--- START ---
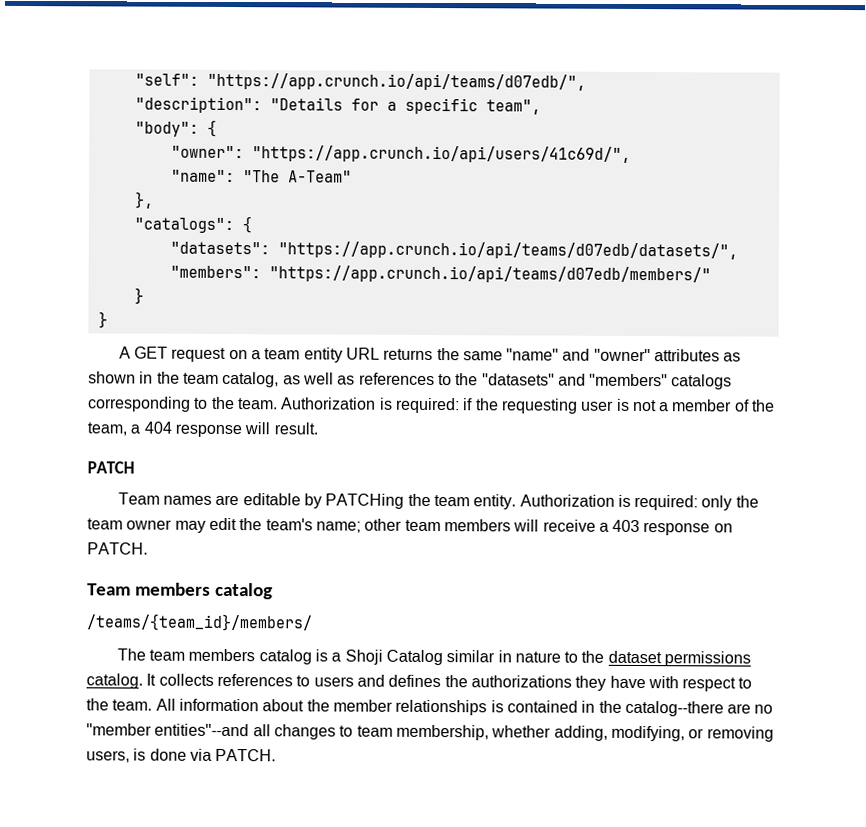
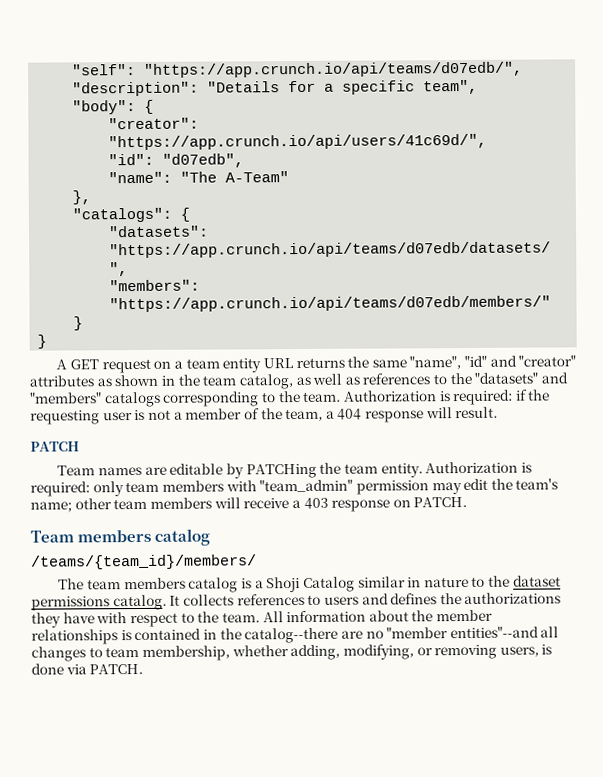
- "owner": "https://app.crunch.io/api/users/41c69d/",
+ "creator": "https://app.crunch.io/api/users/41c69d/",
+ "id": "d07edb",
- A GET request on a team entity URL returns the same "name" and "owner" attributes as shown in the team catalog, as well as references to the "datasets" and "members" catalogs corresponding to the team.
+ A GET request on a team entity URL returns the same "name", "id" and "creator" attributes as shown in the team catalog, as well as references to the "datasets" and "members" catalogs corresponding to the team.
- Authorization is required: only the team owner may edit the team's name; other team members will receive a 403 response on PATCH.
+ Authorization is required: only team members with "team_admin" permission may edit the team's name; other team members will receive a 403 response on PATCH.

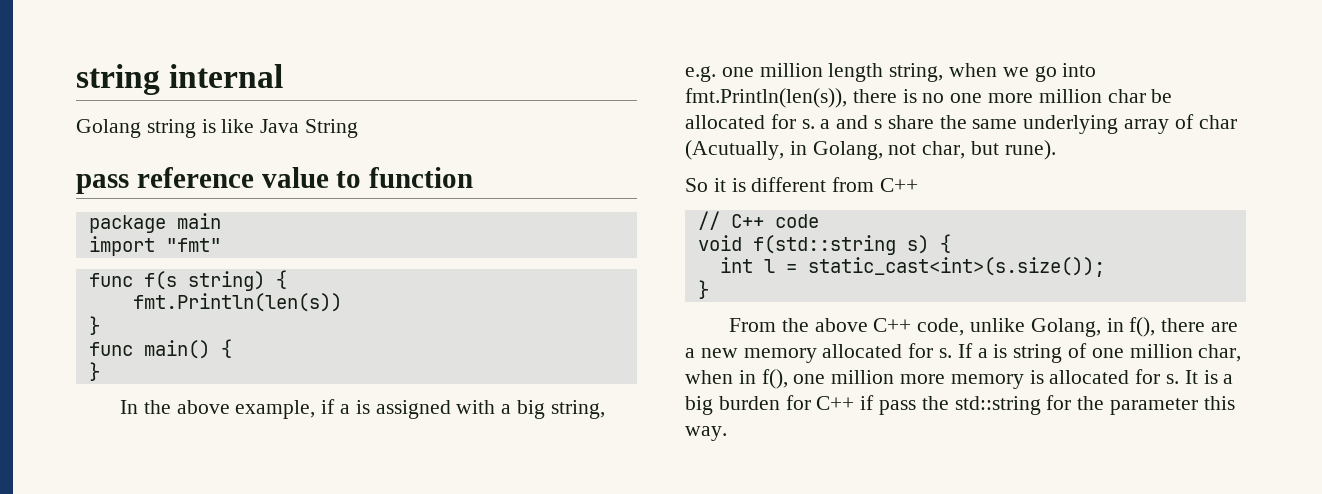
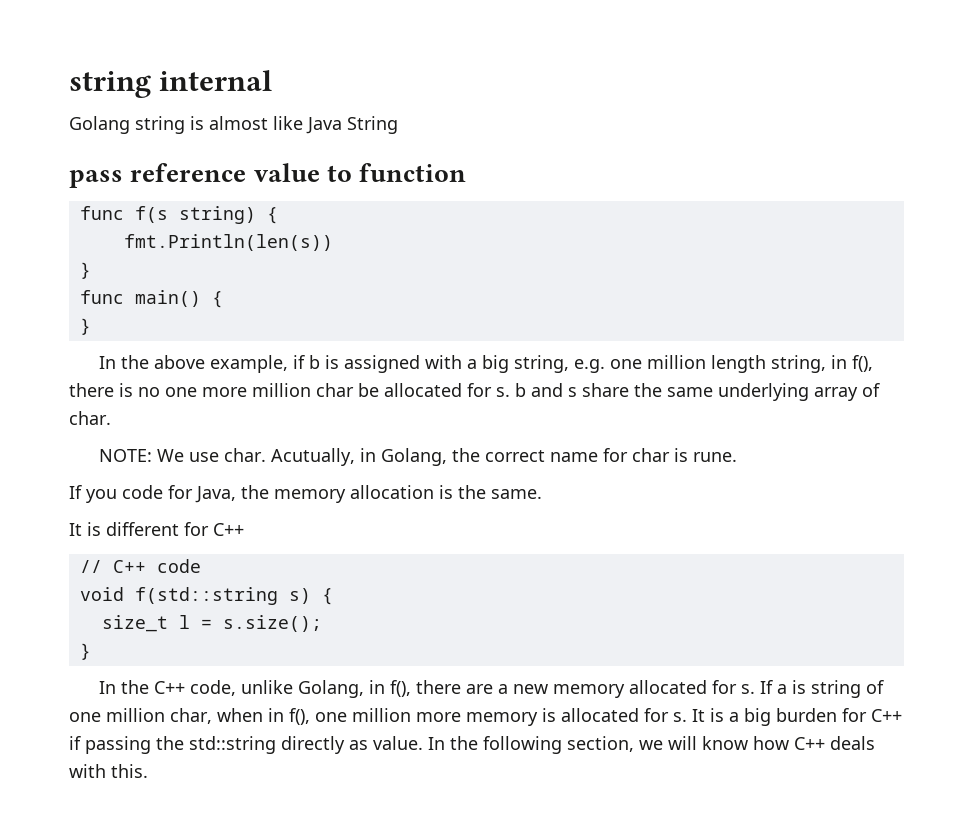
- Golang string is like Java String
+ Golang string is almost like Java String
- package main
- import "fmt"
- In the above example, if a is assigned with a big string, e.g. one million length string, when we go into fmt.Println(len(s)), there is no one more million char be allocated for s. a and s share the same underlying array of char (Acutually, in Golang, not char, but rune).
- So it is different from C++
+ In the above example, if b is assigned with a big string, e.g. one million length string, in f(), there is no one more million char be allocated for s. b and s share the same underlying array of char.
+ NOTE: We use char. Acutually, in Golang, the correct name for char is rune.
+ If you code for Java, the memory allocation is the same.
+ It is different for C++
- int l = static_cast<int>(s.size());
+ size_t l = s.size();
  }
- From the above C++ code, unlike Golang, in f(), there are a new memory allocated for s.
+ In the C++ code, unlike Golang, in f(), there are a new memory allocated for s.
- It is a big burden for C++ if pass the std::string for the parameter this way.
+ It is a big burden for C++ if passing the std::string directly as value. In the following section, we will know how C++ deals with this.

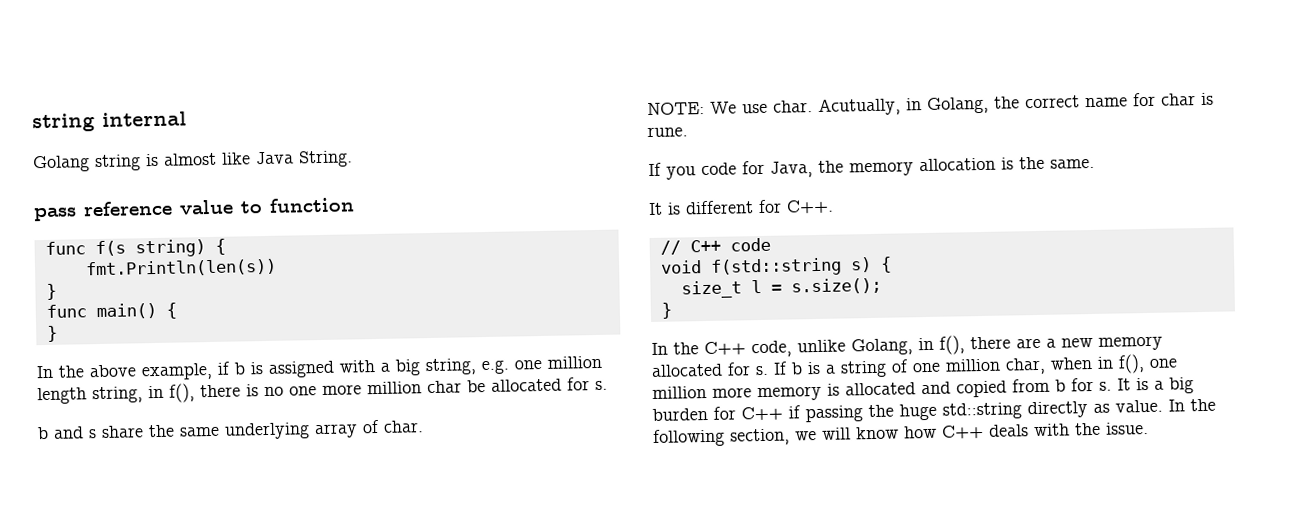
- Golang string is almost like Java String
+ Golang string is almost like Java String.
- In the above example, if b is assigned with a big string, e.g. one million length string, in f(), there is no one more million char be allocated for s. b and s share the same underlying array of char.
+ In the above example, if b is assigned with a big string, e.g. one million length string, in f(), there is no one more million char be allocated for s.
+ b and s share the same underlying array of char.
- It is different for C++
+ It is different for C++.
- If a is string of one million char, when in f(), one million more memory is allocated for s.
+ If b is a string of one million char, when in f(), one million more memory is allocated and copied from b for s.
- It is a big burden for C++ if passing the std::string directly as value.
+ It is a big burden for C++ if passing the huge std::string directly as value.
- In the following section, we will know how C++ deals with this.
+ In the following section, we will know how C++ deals with the issue.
--- END ---
TASK OBJECTIVE – Print all the records exactly, minus any images.

TASK OUTPUT –
- "owner": "https://app.crunch.io/api/users/41c69d/",
+ "creator": "https://app.crunch.io/api/users/41c69d/",
+ "id": "d07edb",
- A GET request on a team entity URL returns the same "name" and "owner" attributes as shown in the team catalog, as well as references to the "datasets" and "members" catalogs corresponding to the team.
+ A GET request on a team entity URL returns the same "name", "id" and "creator" attributes as shown in the team catalog, as well as references to the "datasets" and "members" catalogs corresponding to the team.
- Authorization is required: only the team owner may edit the team's name; other team members will receive a 403 response on PATCH.
+ Authorization is required: only team members with "team_admin" permission may edit the team's name; other team members will receive a 403 response on PATCH.

- Golang string is like Java String
+ Golang string is almost like Java String
- package main
- import "fmt"
- In the above example, if a is assigned with a big string, e.g. one million length string, when we go into fmt.Println(len(s)), there is no one more million char be allocated for s. a and s share the same underlying array of char (Acutually, in Golang, not char, but rune).
- So it is different from C++
+ In the above example, if b is assigned with a big string, e.g. one million length string, in f(), there is no one more million char be allocated for s. b and s share the same underlying array of char.
+ NOTE: We use char. Acutually, in Golang, the correct name for char is rune.
+ If you code for Java, the memory allocation is the same.
+ It is different for C++
- int l = static_cast<int>(s.size());
+ size_t l = s.size();
  }
- From the above C++ code, unlike Golang, in f(), there are a new memory allocated for s.
+ In the C++ code, unlike Golang, in f(), there are a new memory allocated for s.
- It is a big burden for C++ if pass the std::string for the parameter this way.
+ It is a big burden for C++ if passing the std::string directly as value. In the following section, we will know how C++ deals with this.

- Golang string is almost like Java String
+ Golang string is almost like Java String.
- In the above example, if b is assigned with a big string, e.g. one million length string, in f(), there is no one more million char be allocated for s. b and s share the same underlying array of char.
+ In the above example, if b is assigned with a big string, e.g. one million length string, in f(), there is no one more million char be allocated for s.
+ b and s share the same underlying array of char.
- It is different for C++
+ It is different for C++.
- If a is string of one million char, when in f(), one million more memory is allocated for s.
+ If b is a string of one million char, when in f(), one million more memory is allocated and copied from b for s.
- It is a big burden for C++ if passing the std::string directly as value.
+ It is a big burden for C++ if passing the huge std::string directly as value.
- In the following section, we will know how C++ deals with this.
+ In the following section, we will know how C++ deals with the issue.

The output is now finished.